Mirage Rock is the fourth studio album by Band of Horses and was released on September 18, 2012 on Columbia Records. Produced by Glyn Johns, the album was preceded by the single, "Knock Knock".

While the album was initially met with generally favorable reviews, the band and fans alike have since become quite critical of it, with Bridwell admitting Mirage Rock to be stilted and insincere. Songs from the album have been rarely performed since the album's promotional tour.

==Pre-release==
In April 2012, lead singer, Ben Bridwell, revealed that Band of Horses' fourth studio album was scheduled for release in late 2012, with production by Glyn Johns. In June 2012, via Facebook and YouTube, the band shared a video preview of a new song, "Dumpster World," and confirmed a September 2012 release for the album.

On July 10, 2012, the fourth album's title was confirmed as Mirage Rock, and the track listing and artwork were also unveiled. Bridwell has stated that there is no such place as Mirage Rock and explained that the name "is a total piss take." Prior to the official launch of Mirage Rock on September 18, "Knock Knock" and "Slow Cruel Hands of Time" were released as previews of the album. On September 10, 2012, the entire album was streamed on both the Band of Horses SoundCloud page and the official website.

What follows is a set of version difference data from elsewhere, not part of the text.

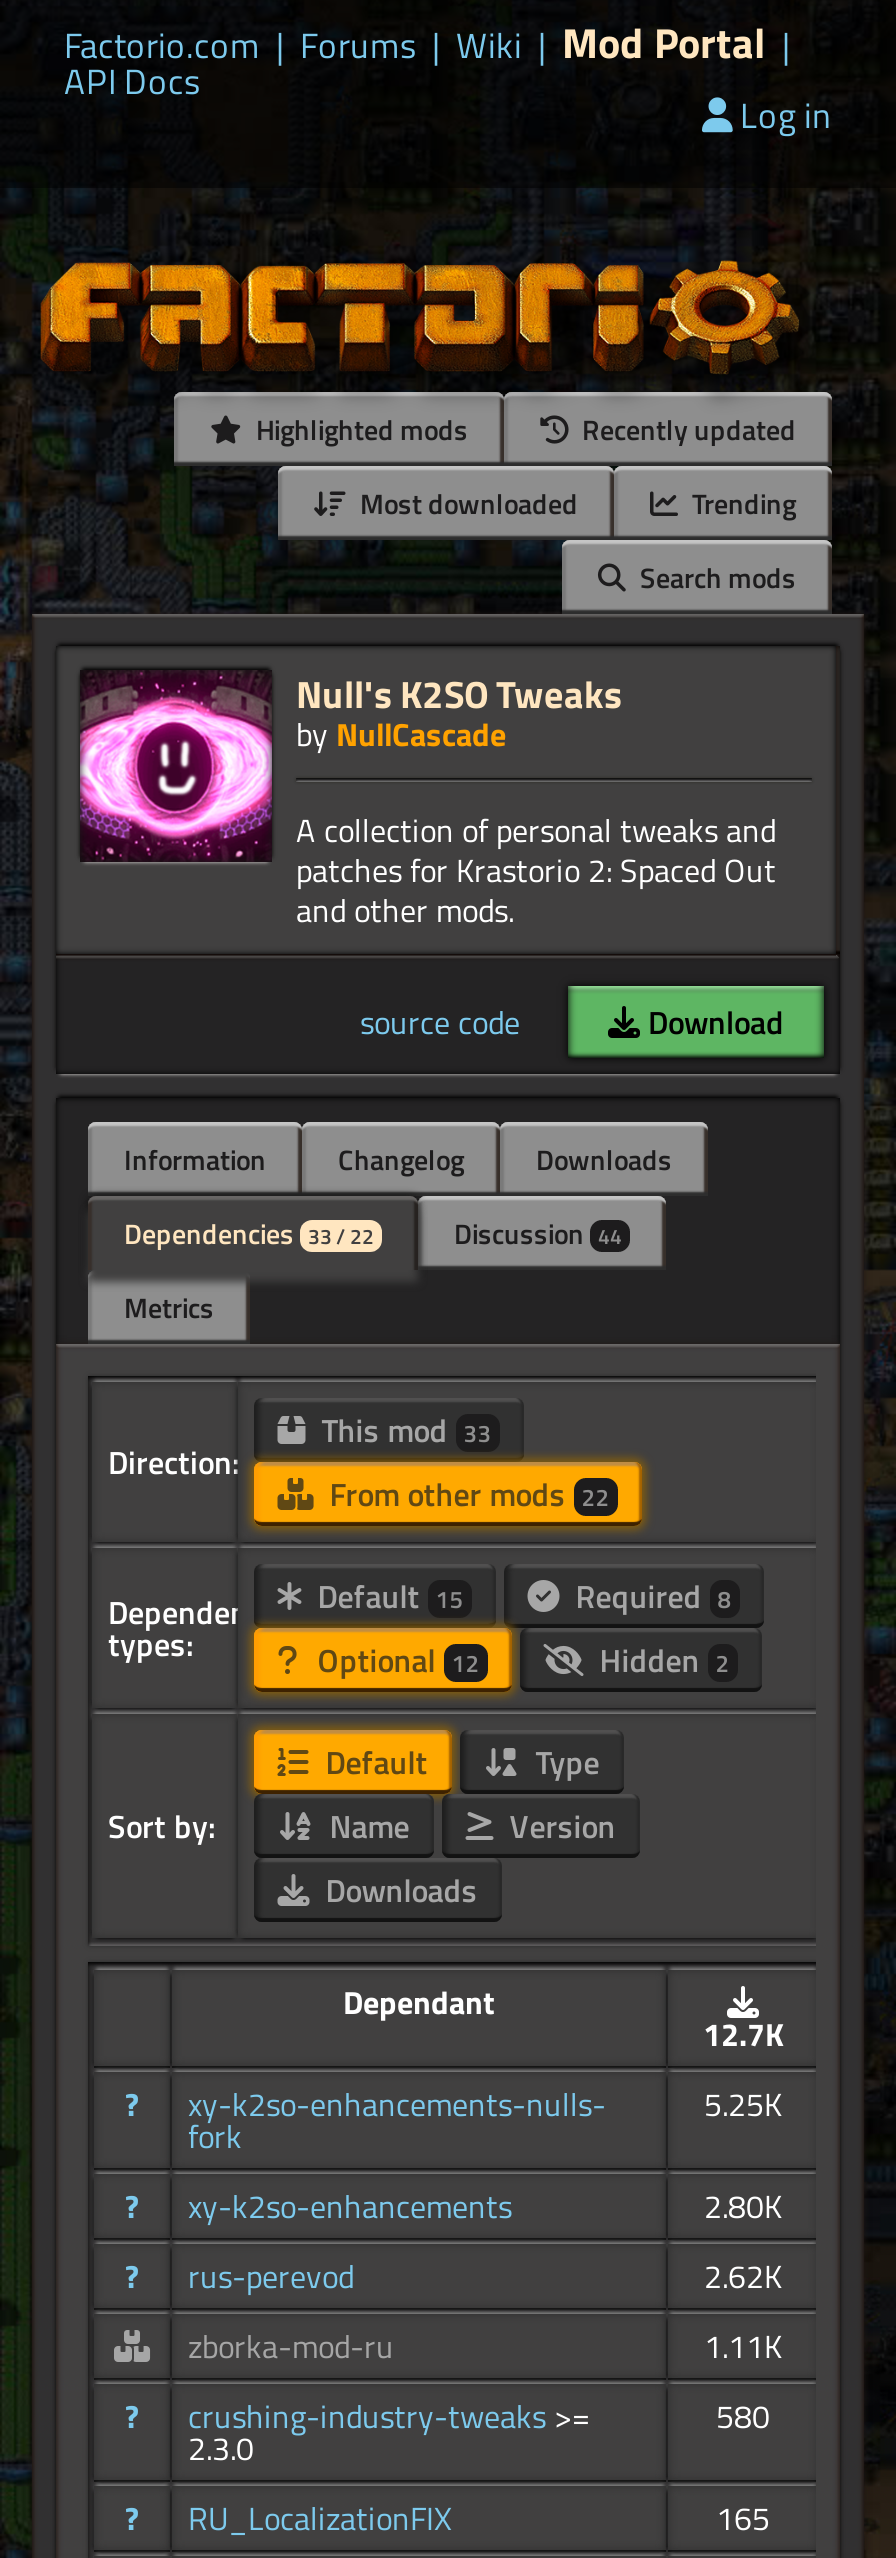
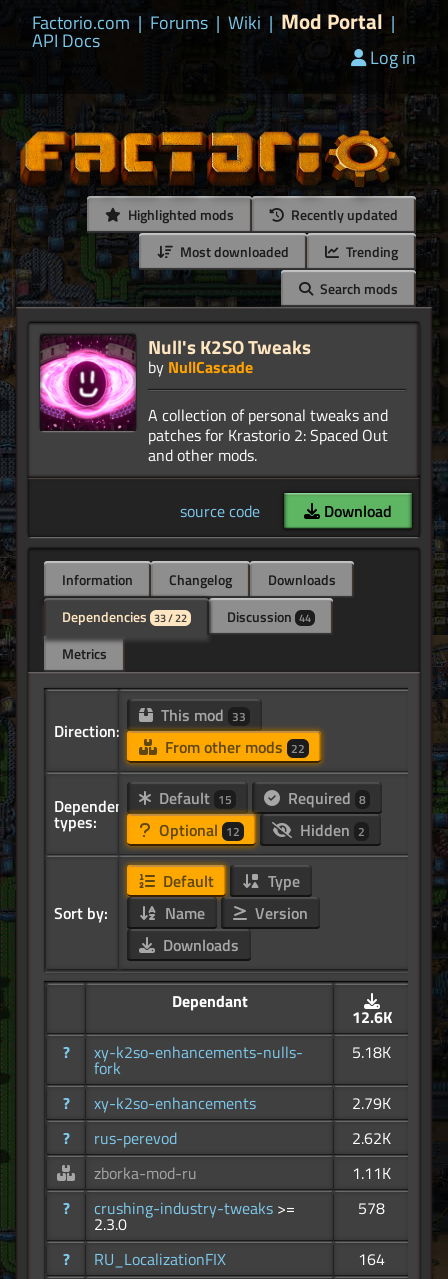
- 12.7K
+ 12.6K

- 5.25K
+ 5.18K

- 2.80K
+ 2.79K

- 580
+ 578

- 165
+ 164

Just prior to the album's release, the track "Mirage Rock" was made available on the internet. Although this is billed as the "title track" it does not appear on the regular version of the album, but is one of five tracks on the deluxe edition of Mirage Rock. These five tracks were recorded at the Sonic Ranch studios in Texas.

==Recording==
Bridwell explained that Johns recorded Mirage Rock with both "analogue and live" technology, with the album having "a looser vibe than our previous records." He described the album as "haphazard...loose and raw at times...letting our hair down," with "more humour" and a "celebratory vibe."

==Reception==

Mirage Rock has received generally favourable reviews. It currently has an aggregate score of 68 out of 100 from 29 professional reviews on the Metacritic website.

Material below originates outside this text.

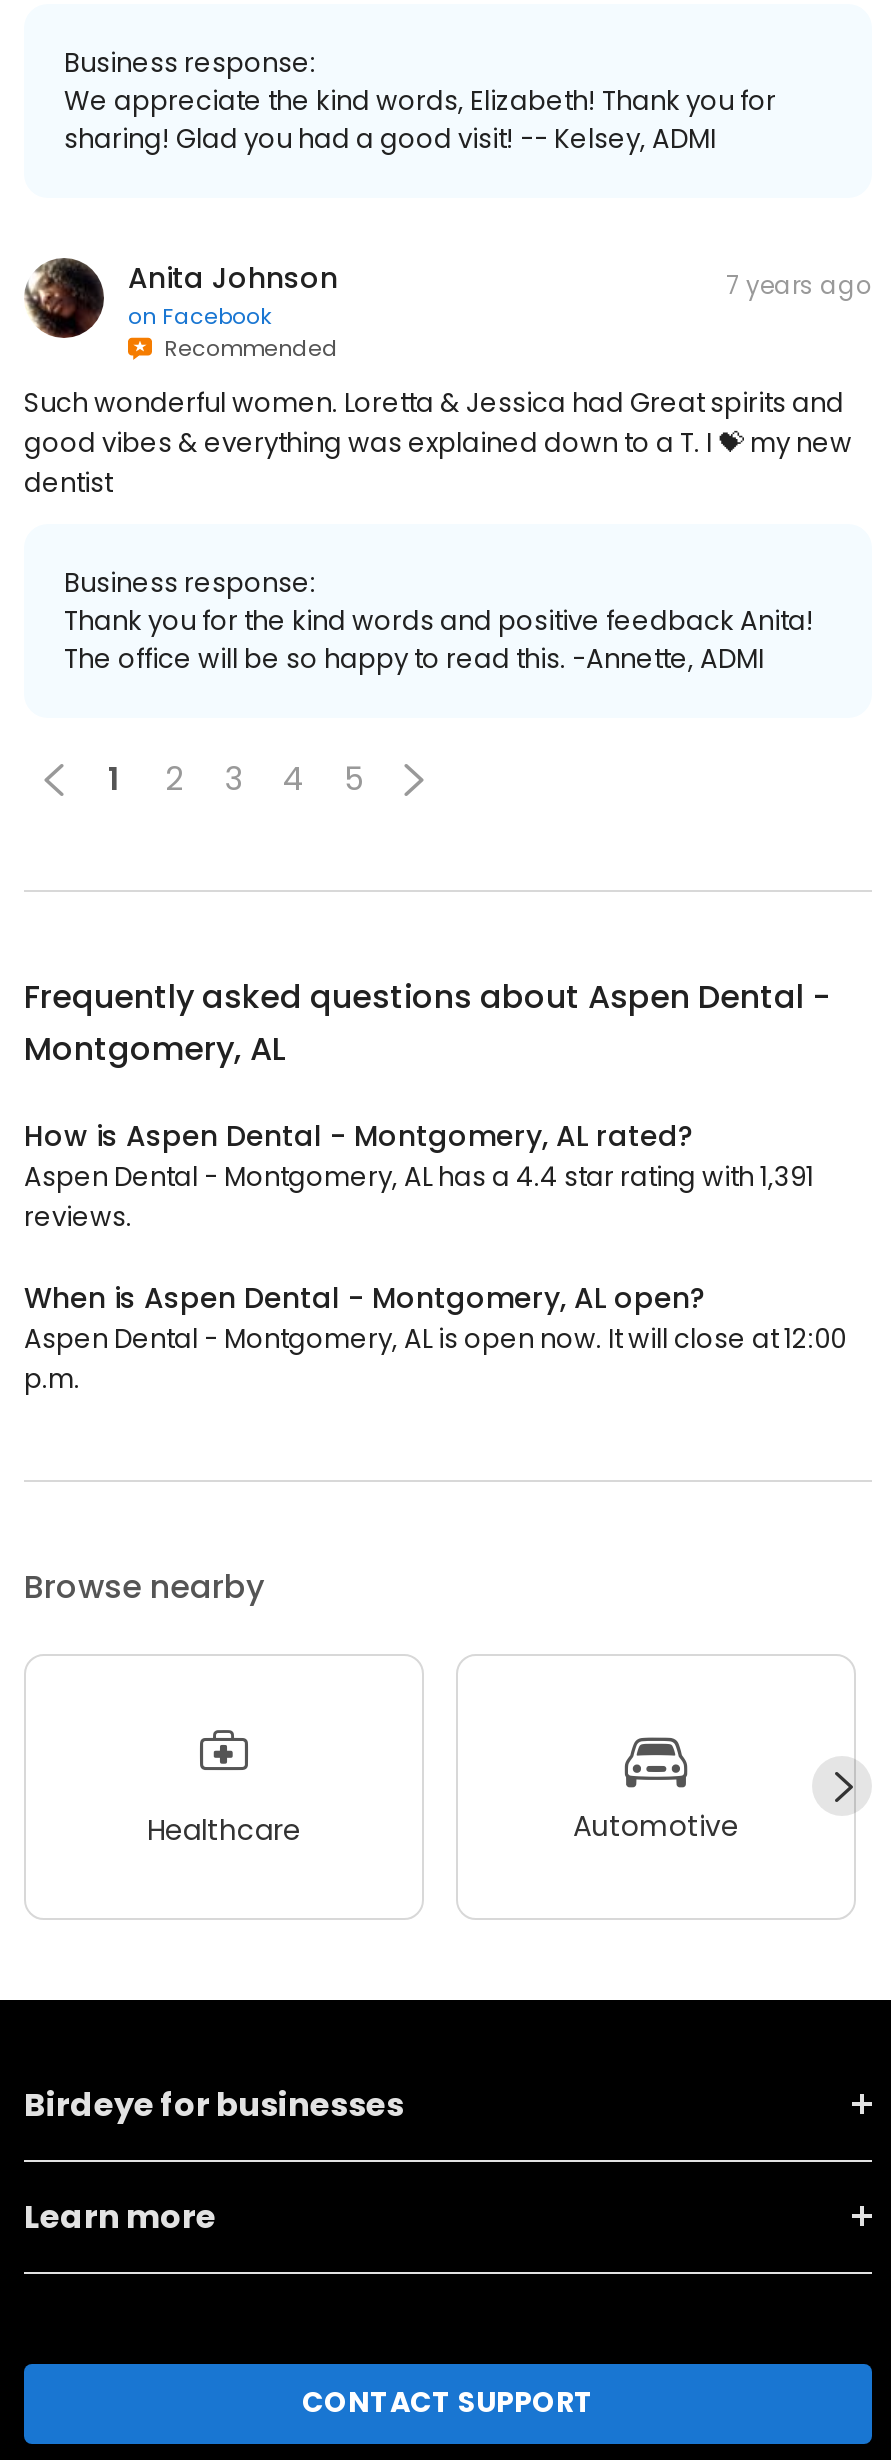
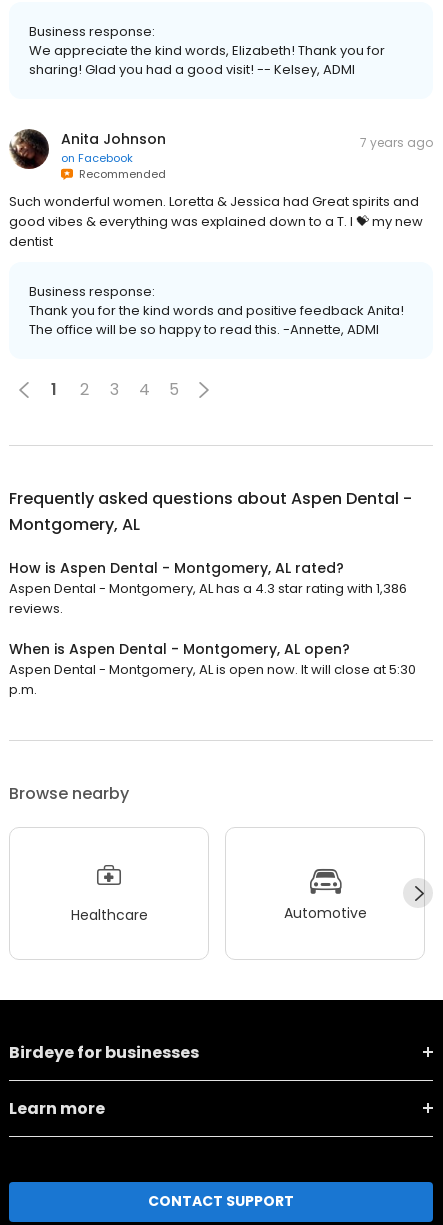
- Aspen Dental - Montgomery, AL has a 4.4 star rating with 1,391
+ Aspen Dental - Montgomery, AL has a 4.3 star rating with 1,386

- Aspen Dental - Montgomery, AL is open now. It will close at 12:00
+ Aspen Dental - Montgomery, AL is open now. It will close at 5:30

The album was ranked number 50 on American Songwriters and number 19 on Rolling Stones lists of the top 50 albums of 2012. Rolling Stone said, "They conjure the embroidered-blue-jean countryrock of The Eagles (whose first LPs were helmed by Johns) and spike it with punk noise and a 21st-century bloodshot optimism."

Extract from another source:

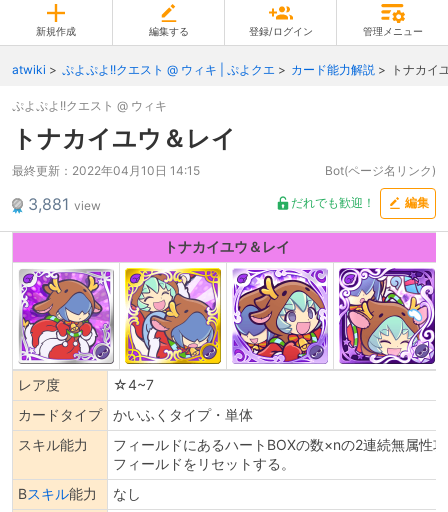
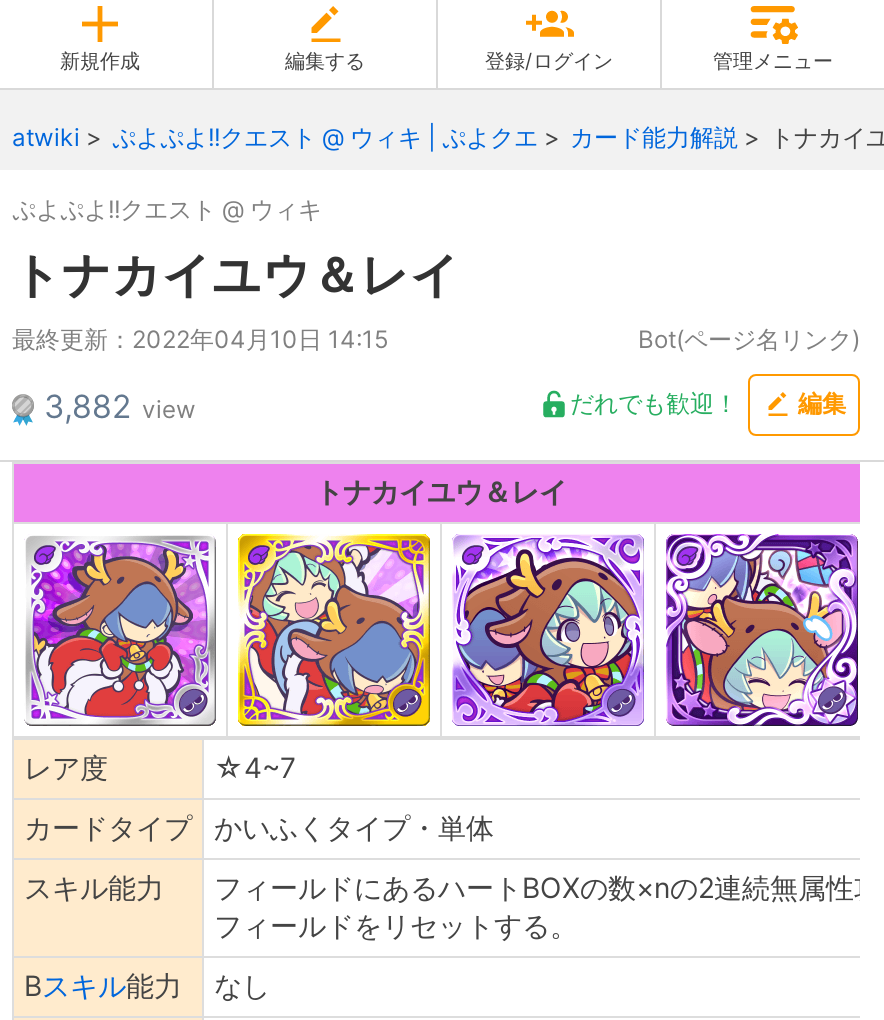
- 3,881 view
+ 3,882 view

The album debuted at number 13 on the Billboard 200, number 4 on the Alternative Albums chart and number 7 on the Rock Albums chart, selling around 24,000 copies in the first week. It has sold 75,000 copies in the United States as of May 2016.

The single "Knock Knock" was a minor hit in Belgium, reaching number 73 in the singles chart. The follow-up single "Slow Cruel Hands of Time" peaked at number 68.

Professional ratings
Aggregate scores
| Source | Rating |
| Metacritic | 68/100 |
Review scores
| Source | Rating |
| AllMusic | Star Half star |
| The A.V. Club | B− |
| Exclaim! | 3/10 |
| The Guardian | Star |
| NME | 8/10 |
| Paste | 8.6/10 |
| Pitchfork | 4.0/10 |
| Q | Star |
| Spin | 4/10 |
| Rolling Stone | Star Half star |

==Track listing==

| No. | Title | Writer(s) | Length |
|---|---|---|---|
| 1. | "Knock Knock" | Bridwell and Bill Reynolds | 3:58 |
| 2. | "How to Live" | Bridwell and Reynolds | 3:27 |
| 3. | "Slow Cruel Hands of Time" | Bridwell | 3:50 |
| 4. | "A Little Biblical" | Bridwell and Reynolds | 2:54 |
| 5. | "Shut-In Tourist" | Bridwell and Tyler Ramsey | 4:09 |
| 6. | "Dumpster World" | Bridwell | 3:43 |
| 7. | "Electric Music" | Bridwell and Reynolds | 3:32 |
| 8. | "Everything's Gonna Be Undone" | Ramsey | 3:19 |
| 9. | "Feud" | Bridwell | 2:56 |
| 10. | "Long Vows" | Bridwell | 3:43 |
| 11. | "Heartbreak on the 101" | Bridwell, Reynolds and Ramsey | 4:01 |

Bonus tracks
| No. | Title | Writer(s) | Length |
|---|---|---|---|
| 12. | "Ego Nightmare" (iTunes bonus track) | Bridwell | 3:26 |

==Sonic Ranch Sessions==
The deluxe version of the album includes an EP, titled Sonic Ranch Sessions. It was recorded in El Paso, Texas at Sonic Ranch Studio and produced by the band.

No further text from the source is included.